Martin Young, senior analyst for Investec, told Utility Week the regulator was likely to be the “happier party” after the CMA upheld its decision to slash the cost of equity to 4.55 per cent in its ruling on the appeals by the transmission and gas distribution networks against their final determinations.

Young said it was “a bit of a surprise” there was no increase after a poll of analysts by Ofgem ahead of the ruling last month found that consensus expectations were that the rate would be raised to 4.76 per cent.

“Ofgem is going to be buoyed by the fact the CMA have not said they are wrong in the way they did the cost of equity,” he remarked.

However, Young said it was “no surprise whatsoever” that the CMA proposed to remove the outperformance wedge – a downward adjustment of 25 basis points to the cost of equity to reflect the expected outperformance of networks due to the asymmetry of information between themselves and the regulator.

Young said its removal is “a big matter of principle” for the networks and will return “robustness” to the price control process, which involved “a lot of very, diligent detailed work” by Ofgem and the submission of “reams and reams” of evidence by networks. He said applying an adjustment “at the final whistle” is almost like “pulling a number out of thin air.”

Another industry expert agreed that the ruling is a win for Ofgem but said the regulator “may regret not having gone 10 basis points lower because I suspect they may have won that too.” They said maintaining the cost of equity at the level proposed by Ofgem represents the easy option for the CMA, avoiding the need to present its own calculations.

They said energy networks will still “fight like hell” for a higher cost of equity until the CMA issues its final ruling at the end of October but said: “My sense is it will be very, very difficult to change the CMA’s minds. Not impossible but very difficult.”

The source acknowledged that the CMA did change its position between its provisional and final rulings on the PR19 appeals by water companies but said its executives were caught off guard by the strong response from Ofwat: “Ofwat then basically threatened to appeal, which would have been very painful for the CMA and possibly for Ofwat, and thus there was sort of a messy compromise rushed out in water.”

They said the CMA will not get the same reaction from Ofgem, which will largely be happy with its provisional ruling on the RIIO2 appeals. They said it was their understanding that the appeals panel had “basically ignored the water precedent,” emphasising the different legal tests for appeals in the energy and water sectors, and also ignored arguments by the gas networks that they should have a higher cost of equity than electricity networks.

The source said it is not clear what else energy networks can now do to convince the CMA that Ofgem got its estimate wrong as they have already “thrown the kitchen sink” at the numbers and the appeals panels is “drowning in detail”.
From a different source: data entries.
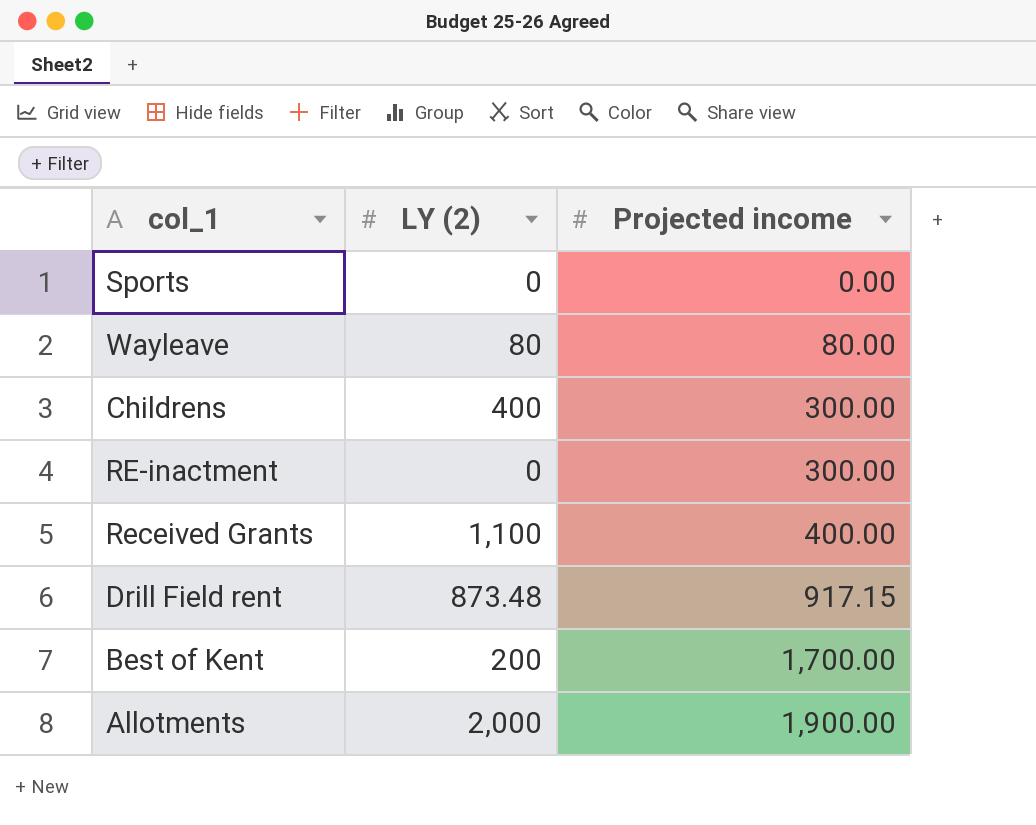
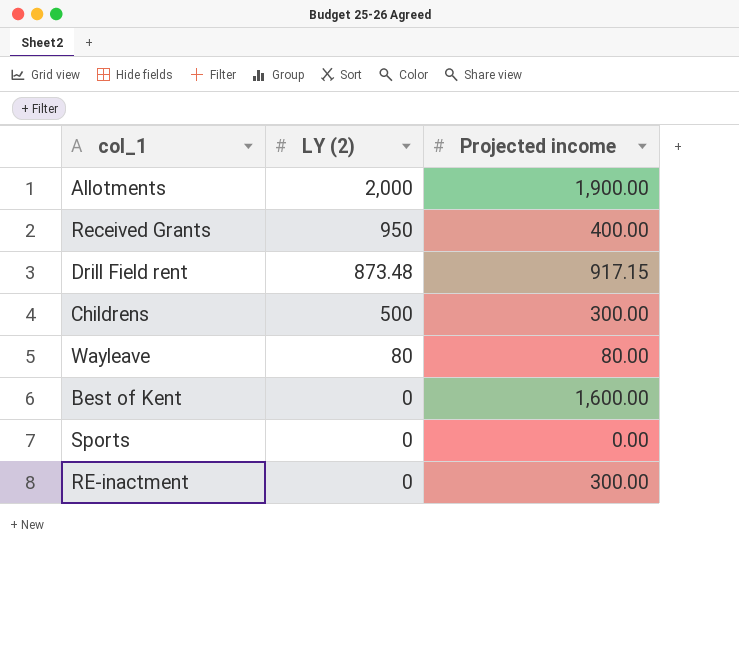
row order: Projected income ascending -> LY (2) descending
Received Grants | LY (2): 1,100 -> 950
Childrens | LY (2): 400 -> 500
Best of Kent | LY (2): 200 -> 0
Best of Kent | Projected income: 1,700.00 -> 1,600.00

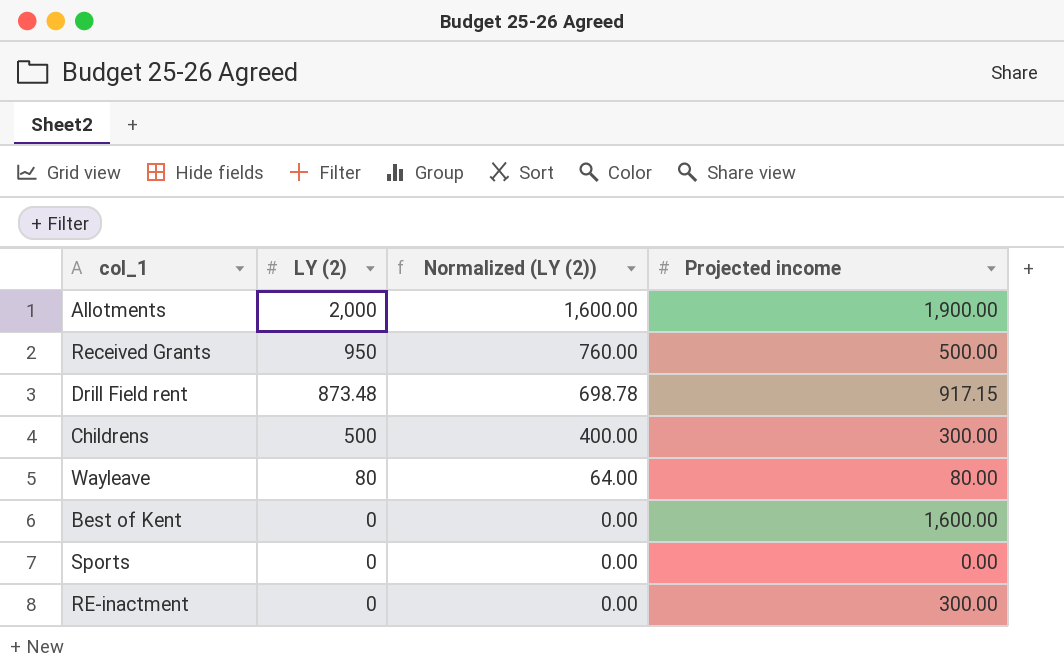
column Normalized (LY (2)) | formula: none -> [LY (2)] * 0.8
Received Grants | Projected income: 400.00 -> 500.00

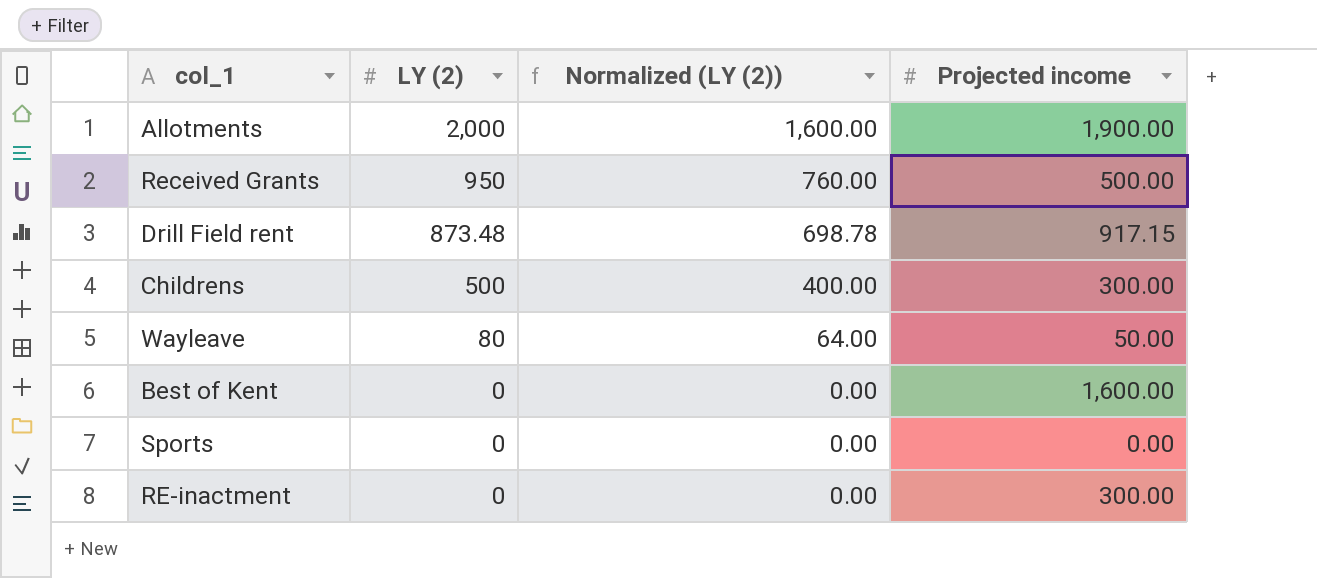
Wayleave | Projected income: 80.00 -> 50.00

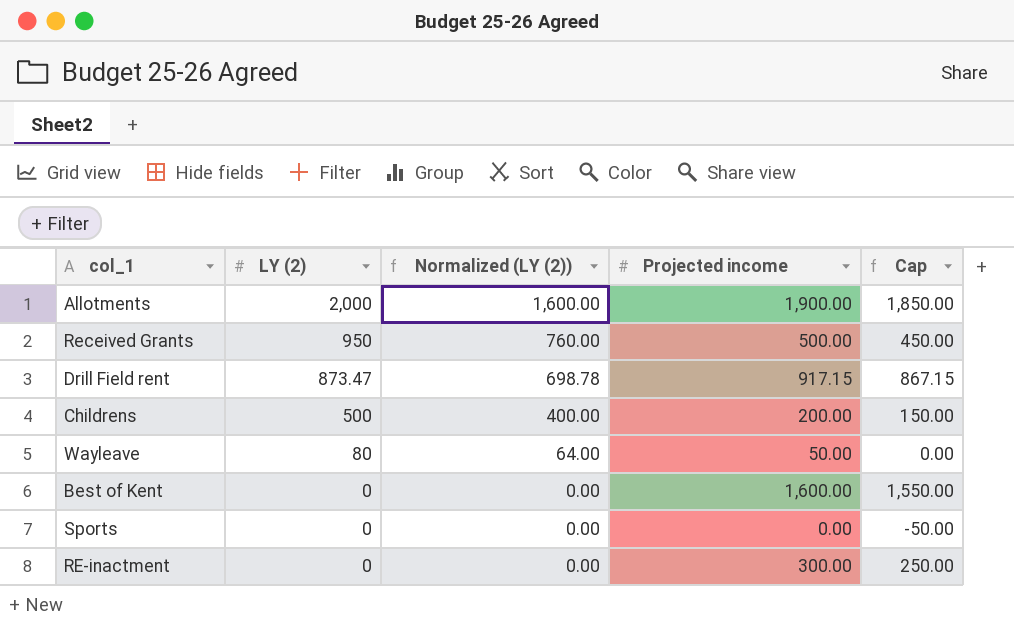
column Cap | formula: none -> [Projected income] - 50
Drill Field rent | LY (2): 873.48 -> 873.47
Childrens | Projected income: 300.00 -> 200.00

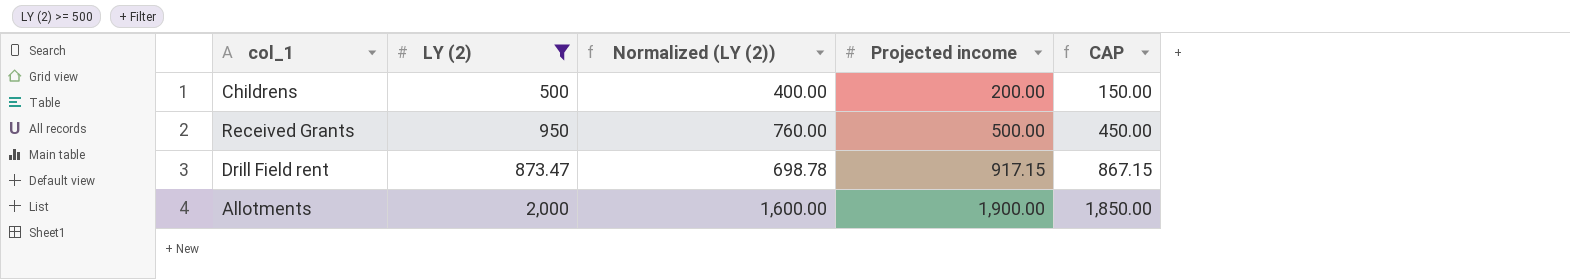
filter: none -> LY (2) >= 500
row order: LY (2) descending -> Projected income ascending
column name: Cap -> CAP

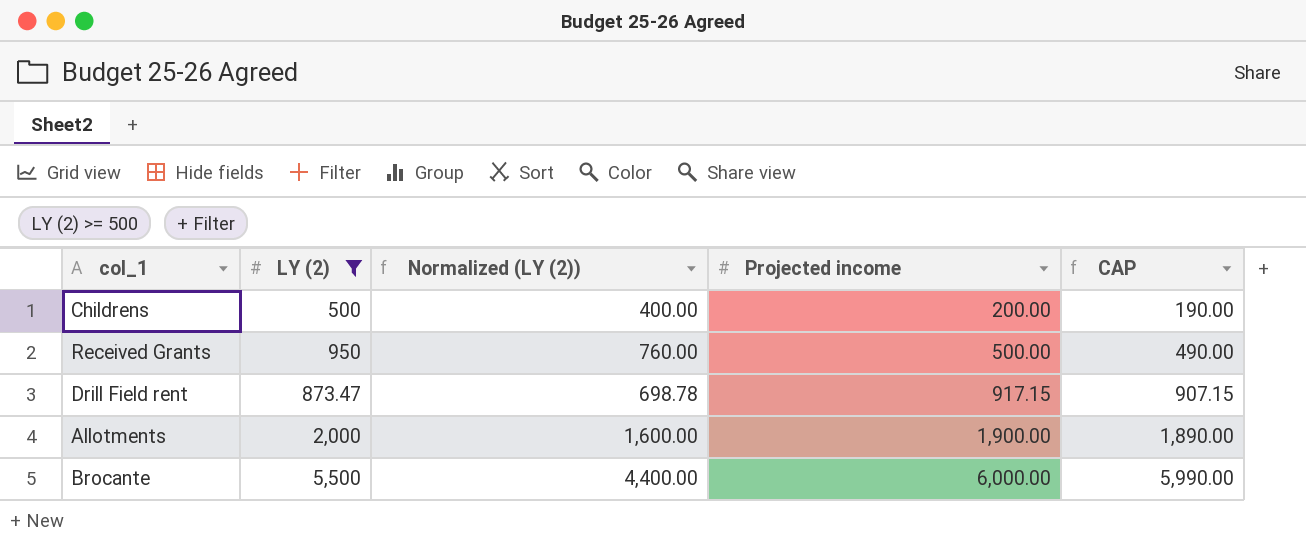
column CAP | formula: [Projected income] - 50 -> [Projected income] - 10
row Brocante: none -> 5,500 | 4,400.00 | 6,000.00 | 5,990.00

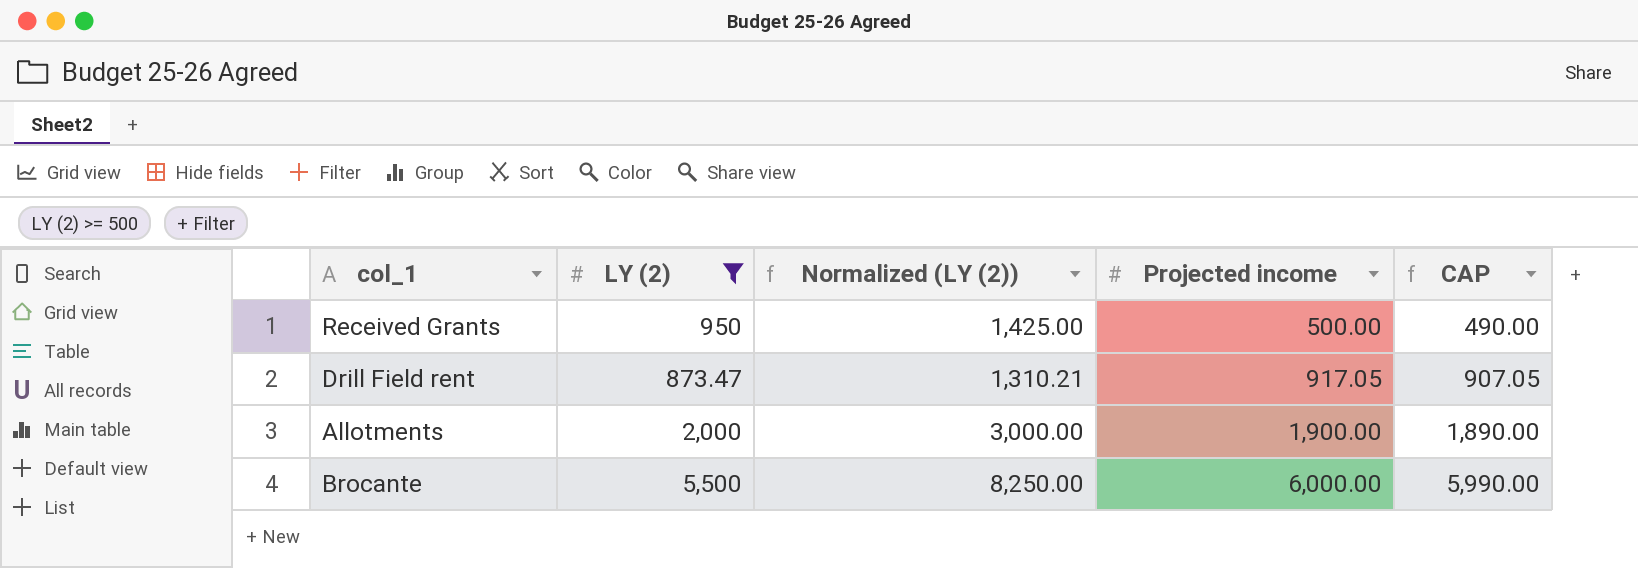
column Normalized (LY (2)) | formula: [LY (2)] * 0.8 -> [LY (2)] * 1.5
row Childrens: 500 | 400.00 | 200.00 | 190.00 -> none
Drill Field rent | Projected income: 917.15 -> 917.05
Drill Field rent | CAP: 907.15 -> 907.05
They said the best line of attack would be make a “qualitative” argument that Ofgem should have “aimed up” from the mid-point of its estimated range to guard against the risk of underinvestment, although this is still unlikely to succeed.

On the outperformance wedge, they said Ofgem may regret changing the mechanism so that the reduction is returned to networks if the expected outperformance fails to materialise, noting that this “never looks good from a procedural point.”

“Ofgem was saying it’s not that punitive because we’re giving money back if we don’t get outperformance but that then creates weird incentives,” they added.

They said the CMA could give Ofgem the chance to propose an alternative remedy to information asymmetry but said if the CMA strikes it down in its final ruling, Ofgem will likely accept the decision and carry it over the ED2 price controls beginning in April 2023: “If the wedge goes by October, then the wedge is dead.”

Colm Gibson, managing director of Berkely Research Group’s London office, agreed that Ofgem may regret altering the wedge: “Once you start moving your position on an issue in this type of debate, you are often perceived as less credible, so I think the material changes Ofgem proposed, might have undermined its position.”

“I don’t think the CMA objected to the concept that there is some information asymmetry, or the associated risk that returns might be set at an unduly high level if this was not accounted for by regulators,” he added. “However, the CMA did find that the outperformance wedge did not provide the right incentives on companies to deal with this risk.”

He said decision to return the reduction to networks if they do not outperform weakens the incentive for them to be as efficient as possible: “I suspect that if Ofgem came back with some form of sharing mechanism, where outperformance was shared between customers and investors, or returns above a certain level were shared, then the CMA would be reasonably well disposed to it. So, I think this issue will still be on the table for future reviews.”

Gibson noted a disparity between the appeals in the water and energy sectors, explaing: “The CMA has given Ofgem a significantly wider margin of regulatory discretion than they allowed Ofwat in the PR19 appeals. I don’t think this can be explained by any difference in the legal frameworks which appear to allow Ofwat and Ofgem a similar degree of regulatory discretion.”

He said this may be due to the different people on the appeals panels or because “Ofwat’s shot across the CMA’s bow in the PR19 appeals made it more cautious about overturning Ofgem’s decisions.”